(Dataset excerpts)
>>>>
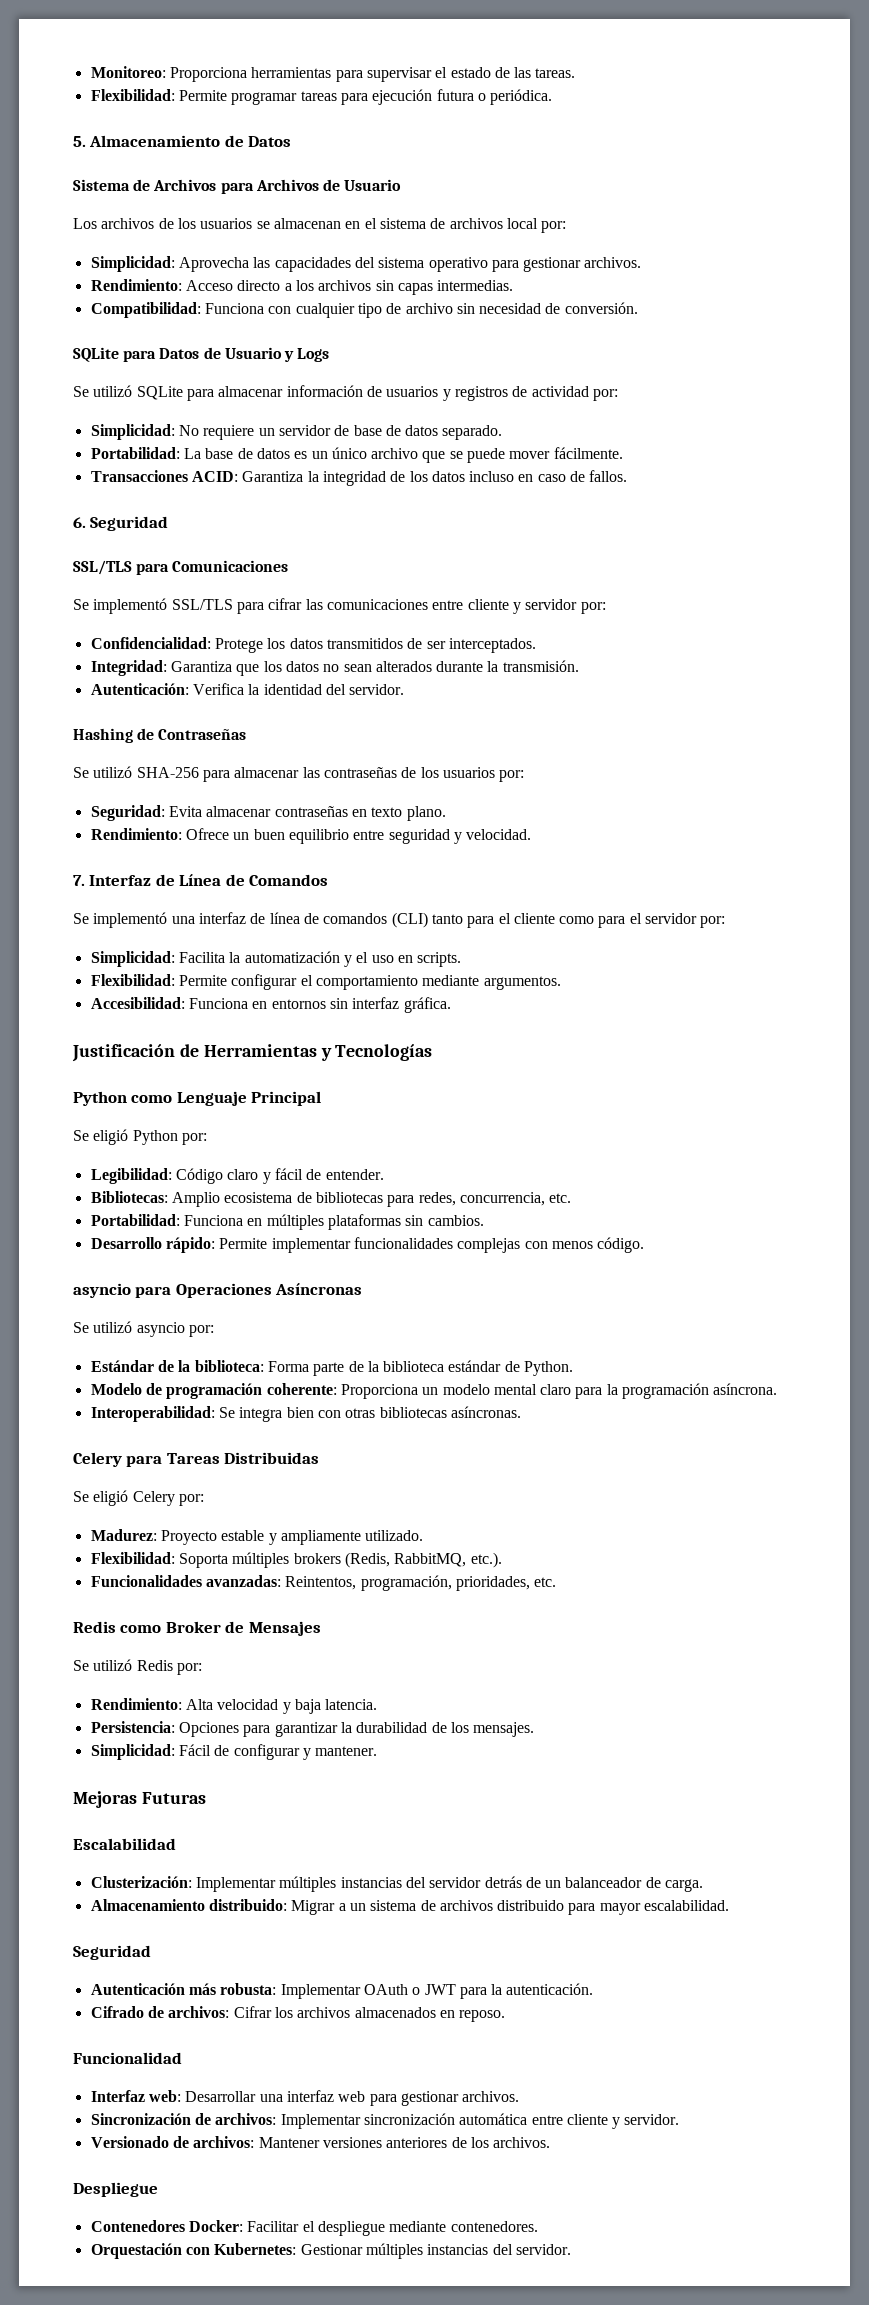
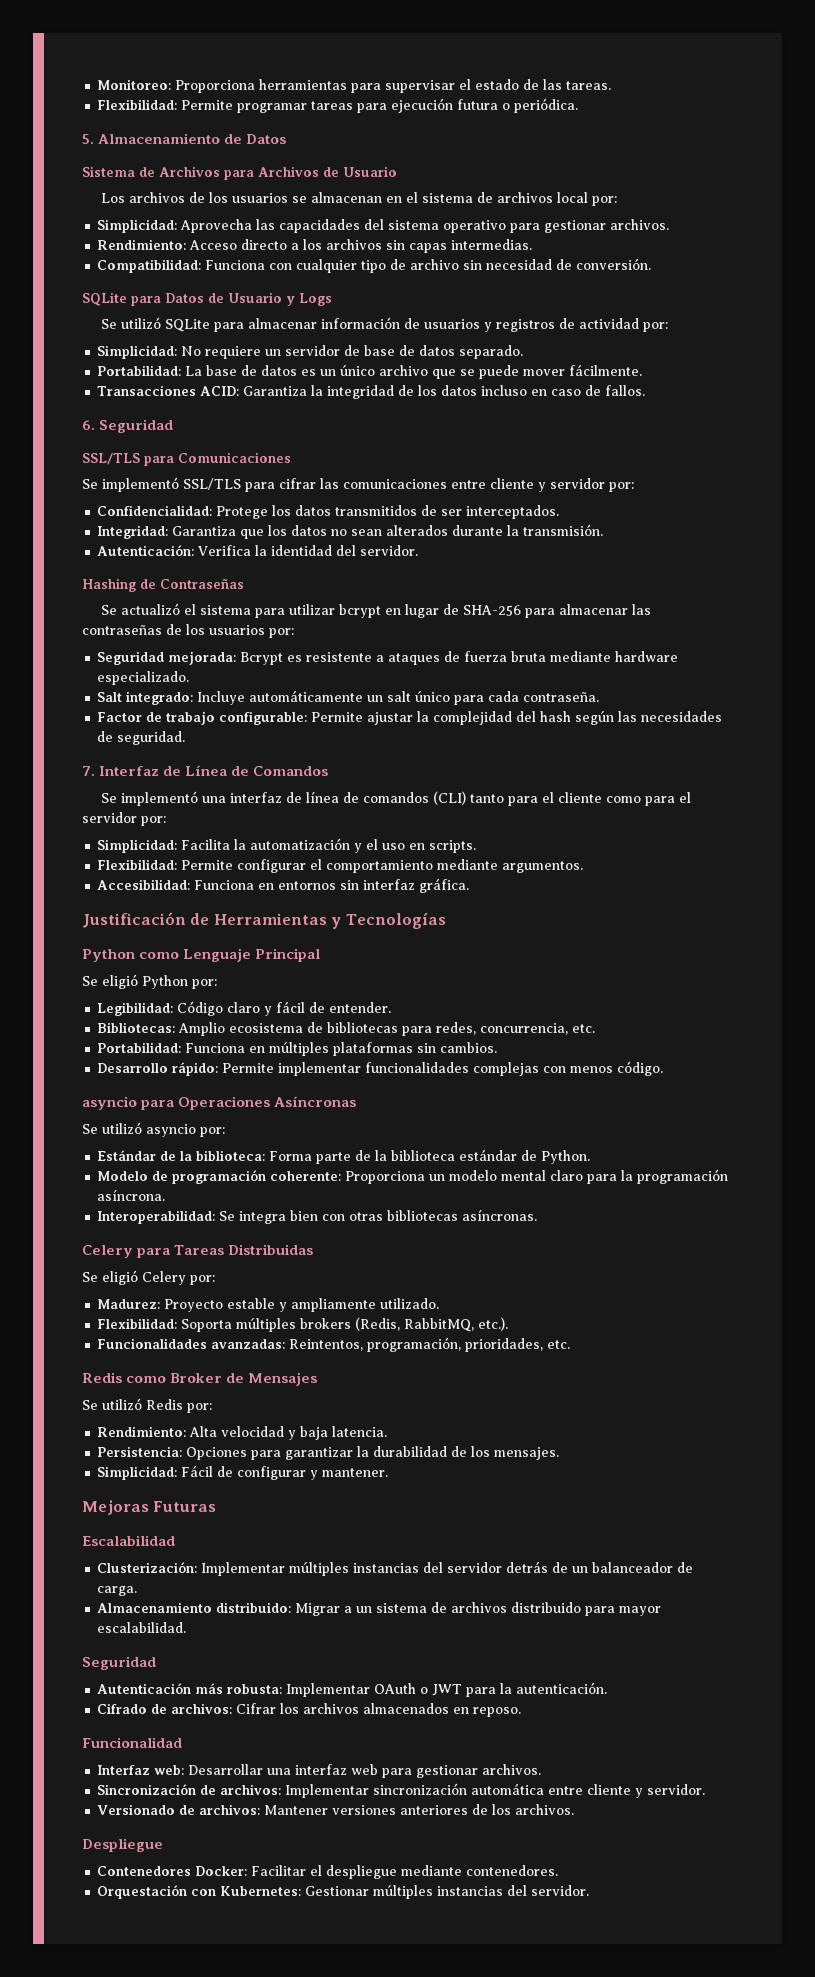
- Se utilizó SHA-256 para almacenar las contraseñas de los usuarios por:
+ Se actualizó el sistema para utilizar bcrypt en lugar de SHA-256 para almacenar las contraseñas de los usuarios por:
- Seguridad: Evita almacenar contraseñas en texto plano.
- Rendimiento: Ofrece un buen equilibrio entre seguridad y velocidad.
+ Seguridad mejorada: Bcrypt es resistente a ataques de fuerza bruta mediante hardware especializado.
+ Salt integrado: Incluye automáticamente un salt único para cada contraseña.
+ Factor de trabajo configurable: Permite ajustar la complejidad del hash según las necesidades de seguridad.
<<<<
§ **Problem to work on**
The expected answer is the complete set of entries, copied verbatim, with no pictures.

§ **Exercise answer**
- Se utilizó SHA-256 para almacenar las contraseñas de los usuarios por:
+ Se actualizó el sistema para utilizar bcrypt en lugar de SHA-256 para almacenar las contraseñas de los usuarios por:
- Seguridad: Evita almacenar contraseñas en texto plano.
- Rendimiento: Ofrece un buen equilibrio entre seguridad y velocidad.
+ Seguridad mejorada: Bcrypt es resistente a ataques de fuerza bruta mediante hardware especializado.
+ Salt integrado: Incluye automáticamente un salt único para cada contraseña.
+ Factor de trabajo configurable: Permite ajustar la complejidad del hash según las necesidades de seguridad.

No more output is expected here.